Franklin Dehousse

« Dix leçons du Brexit pour l’Union »

Franklin Dehousse Professeur à l'ULiège

Beaucoup a déjà été écrit sur les conséquences du Brexit pour les gens, l’économie et les institutions. Mais on doit aussi se soucier de son impact politique à long terme pour l’Europe. Que dira-t-on dans dix, vingt ou trente ans ?

1. L’Union européenne a changé de nature. Il est désormais possible d’en sortir. Cette révolution résulte du traité de Lisbonne.

2. L’article 50 du traité de l’Union sur le retrait fonctionne. Des modalités pourraient être améliorées, mais le texte a subi l’épreuve du feu.

3. Le référendum a été un instrument radical.
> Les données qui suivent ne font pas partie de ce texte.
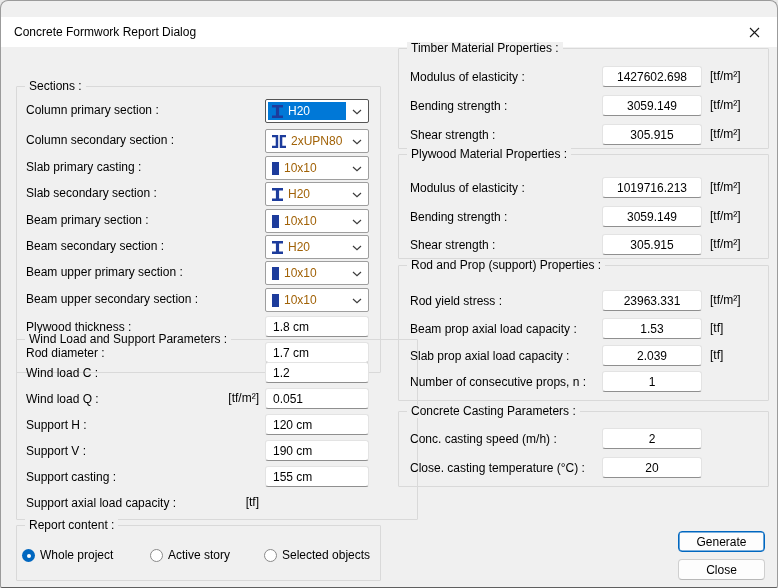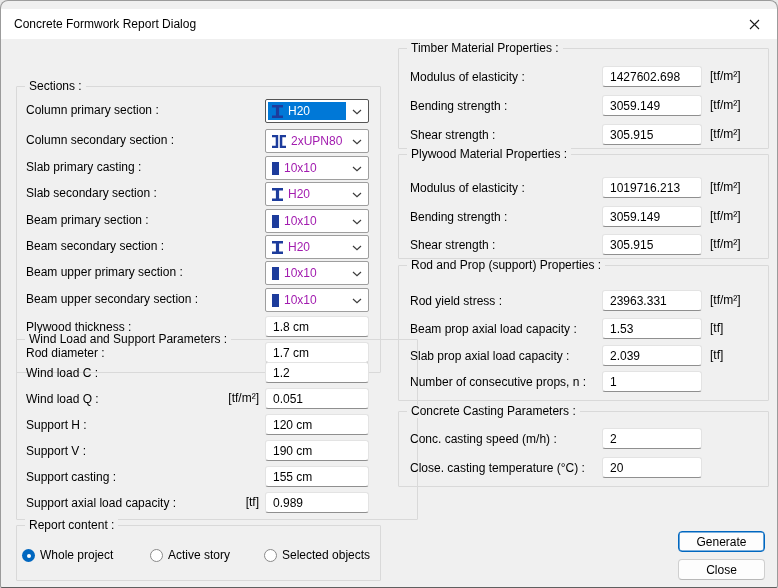--- a/index.html
+++ b/index.html
@@ -6,7 +6,7 @@
     font-family:"Liberation Sans","DejaVu Sans",sans-serif;}
   .dlg{position:relative;width:778px;height:588px;box-sizing:border-box;background:#f0f0f0;
     border:1px solid #9b9b9b;border-bottom-color:#5f5f5f;border-radius:8px 8px 2px 2px;overflow:hidden;}
-  .titlebar{position:absolute;top:8px;left:0;right:0;height:30px;background:#ffffff;}
+  .titlebar{position:absolute;top:16px;left:0;right:0;height:30px;background:#ffffff;}
   .title{position:absolute;left:13px;top:0;line-height:30px;font-size:12px;color:#000;}
   .winclose{position:absolute;right:0;top:0;width:46px;height:30px;display:flex;align-items:center;justify-content:center;cursor:default;}
   .grp{position:absolute;border:1px solid #d9d9d9;border-radius:1px;}

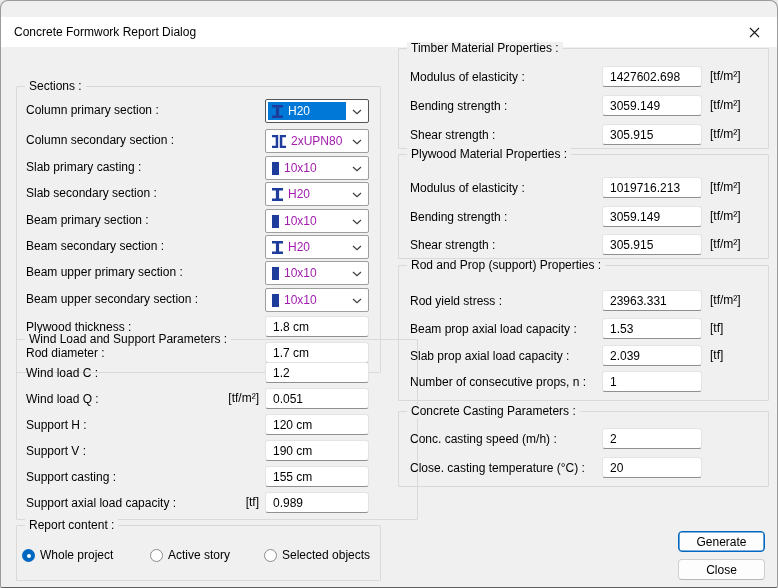--- a/index.html
+++ b/index.html
@@ -27,7 +27,7 @@
   .tin{position:absolute;left:248px;top:0;width:104px;height:21px;box-sizing:border-box;background:#fff;
     border:1px solid #e3e3e3;border-bottom:1px solid #8f8f8f;border-radius:3px;padding:0 7px;
     font-family:"Liberation Sans","DejaVu Sans",sans-serif;font-size:12px;color:#000;}
-  .tin-r{left:203px;width:100px;}
+  .tin-r{left:203px;width:100px;text-align:center;}
   .unit{position:absolute;top:0;font-size:12px;color:#000;line-height:21px;white-space:nowrap;}
   .unit-l{left:180px;width:62px;text-align:right;}
   .unit-r{left:311px;}

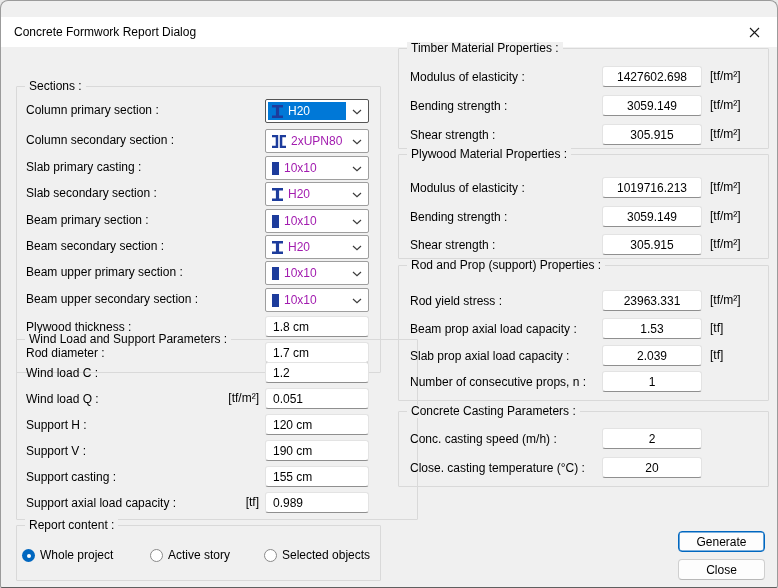--- a/index.html
+++ b/index.html
@@ -19,7 +19,7 @@
     border:1px solid #9e9e9e;border-radius:2px;cursor:default;}
   .combo.focused{border-color:#555;}
   .combo-sel{position:absolute;left:2px;top:2px;bottom:2px;right:22px;display:flex;align-items:center;
-    gap:5px;padding-left:4px;font-size:12px;color:#a21caf;overflow:hidden;}
+    gap:5px;padding-left:4px;font-size:12px;color:#a16207;overflow:hidden;}
   .combo-sel.selected{background:#0078d7;color:#fff;}
   .ico{display:inline-flex;align-items:center;flex:0 0 auto;}
   .chev{position:absolute;right:6px;top:9px;line-height:0;}

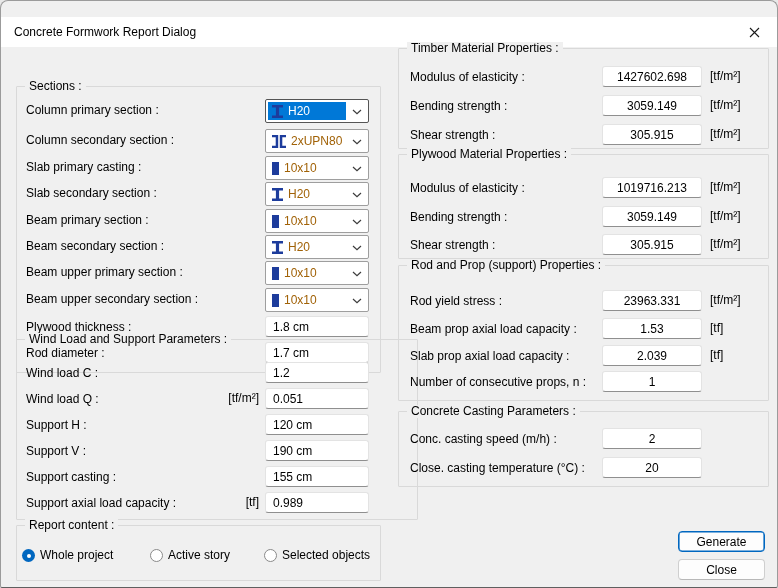--- a/index.html
+++ b/index.html
@@ -257,7 +257,6 @@
     <div class="grp-row" style="top:152px">
       <span class="lbl">Support axial load capacity :</span>
       <span class="unit unit-l">[tf]</span>
-      <input class="tin" value="0.989" style="">
     </div>
   </div>
 

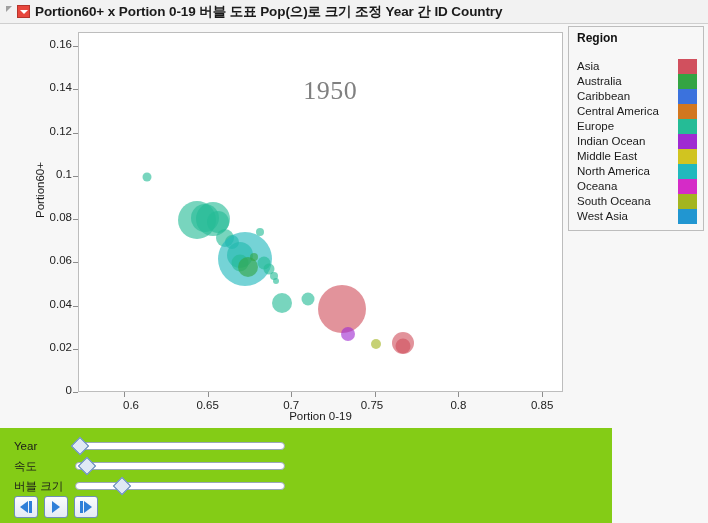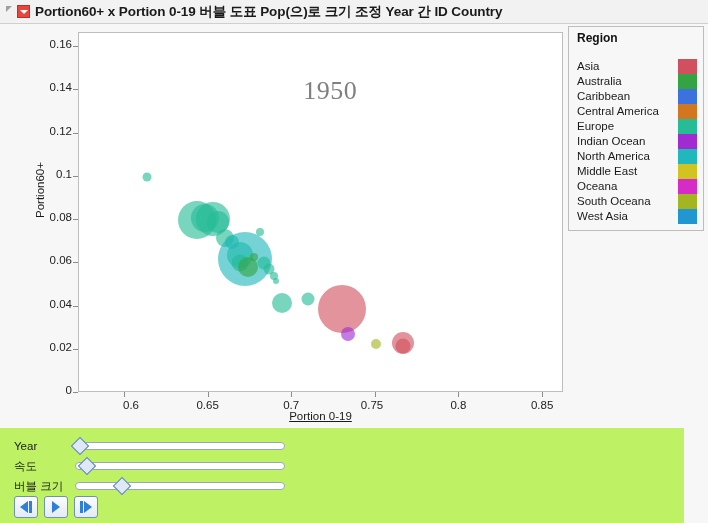--- a/index.html
+++ b/index.html
@@ -394,12 +394,12 @@
             <span class="legend-swatch" style="background: rgb(159, 43, 209);"></span>
           </div>
           <div class="legend-row">
+            <span class="legend-label">Middle East</span>
+            <span class="legend-swatch" style="background: rgb(209, 196, 32);"></span>
+          </div>
+          <div class="legend-row">
             <span class="legend-label">North America</span>
             <span class="legend-swatch" style="background: rgb(33, 184, 189);"></span>
-          </div>
-          <div class="legend-row">
-            <span class="legend-label">Middle East</span>
-            <span class="legend-swatch" style="background: rgb(209, 196, 32);"></span>
           </div>
           <div class="legend-row">
             <span class="legend-label">Oceana</span>

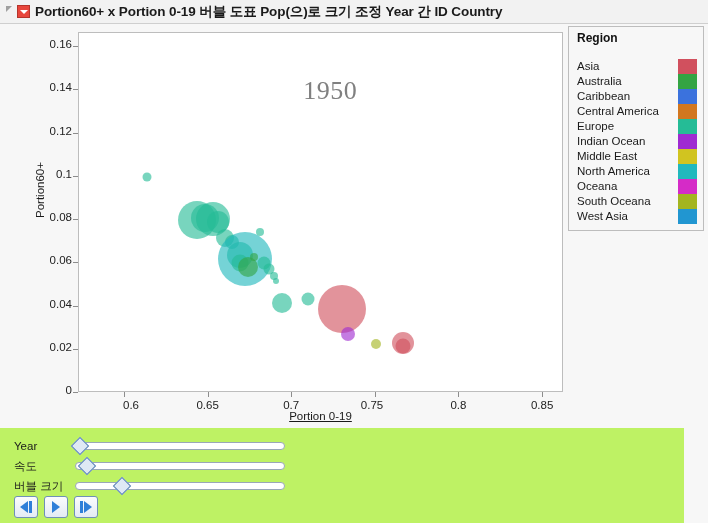--- a/index.html
+++ b/index.html
@@ -148,7 +148,6 @@
     text-align: center;
     font-size: 11.5px;
     color: #1a1a1a;
-    text-decoration: underline;
   }
   #yaxis-title {
     position: absolute;

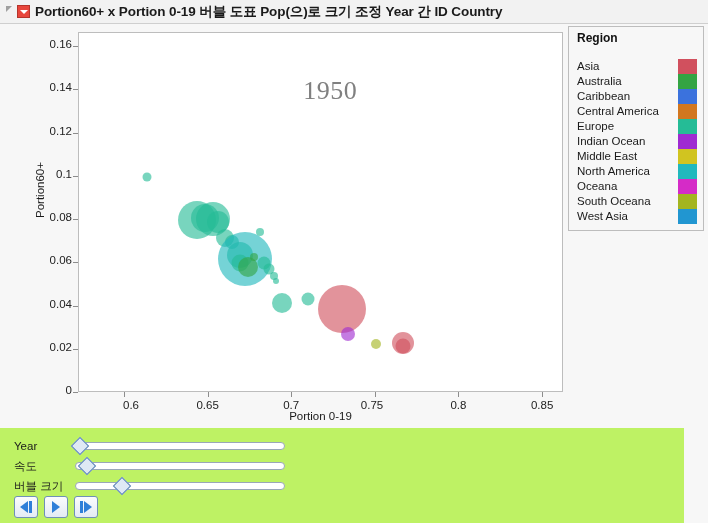--- a/index.html
+++ b/index.html
@@ -204,9 +204,9 @@
     position: absolute;
     left: 0;
     top: 428px;
-    width: 684px;
+    width: 612px;
     height: 95px;
-    background: #bef264;
+    background: #84cc16;
   }
   .slider-row {
     position: absolute;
Cela va provoquer une réflexion importante sur sa légitimité comme sur ses modalités. Peut-être faudrait-il renforcer ses conditions, car l’expérience a révélé la sortie de l’Union européenne comme une réforme constitutionnelle majeure.

4. Le Brexit a provoqué des tensions constitutionnelles importantes : entre gouvernement et Parlement, entre gouvernement et pouvoir judiciaire, et aussi entre les régions. A cet égard, il a fortement accru les chances d’une indépendance de l’Ecosse.

5. La sortie de l’Union constitue un processus long. Cela a une importance politique car elle peut aisément réclamer plusieurs élections. Or, le monde politique ne sait plus gérer le long terme.

6. Les gouvernements britanniques ont souvent négocié de façon pitoyable, sans définition préalable des objectifs, avec une communication faible et souvent mensongère, et en poussant les alternatives économiques les plus coûteuses. Les gouvernements européens ont négocié de façon solide sur le plan technique, et myope sur le plan stratégique. Il n’existe toujours pas de réflexion sur les implications du Brexit pour la politique de voisinage, déjà sinistrée. Toutes ces carences pèseront sur l’avenir.

7. La plupart des prévisions économiques, souvent catastrophistes, se sont révélées fausses. Cela aura des retombées importantes dans de futurs débats.

8. Le public britannique a voté pour de multiples considérations, où l’économie ne figurait que de façon partielle.

9. Avec une intensité variable, la classe politique britannique a entretenu pendant des décennies une vision négative de l’Europe. Au moment du référendum, il était trop tard pour la modifier.

10. Finalement, l’Union européenne reste souvent perçue, qu’on le veuille ou non, comme un système élitaire, dépourvu de responsabilité politique et servant seulement une partie de la population.

Pour le reste, il demeure impossible de tirer des conclusions définitives du Brexit. Notre société veut toujours des changements et analyses instantanés. Toutefois, notre monde complexe ne les permet pas, spécialement au niveau européen. L’exit, comme l’adhésion à l’Union, sont des processus longs. Les implications économico-sociales, qui auront des retombées politiques lourdes, ne viendront que bien plus tard. Entre-temps, malgré des discours larmoyants, le Brexit n’a pas été la catastrophe annoncée pour l’Union européenne. Beaucoup de ses dirigeants tendent à magnifier les événements politiques (qu’ils contrôlent mieux) et négliger les autres (souvent plus fondamentaux). Pour l’Union, les vraies menaces sont autre part : les dysfonctionnements de l’euro, des migrations non maîtrisées, le retard numérique, et la crise de l’Etat de droit. Là réside la dernière leçon : seule une Union qui fonctionne mieux peut être plus attractive. Pour ceux qui veulent éviter d’autres exits, la voie est claire.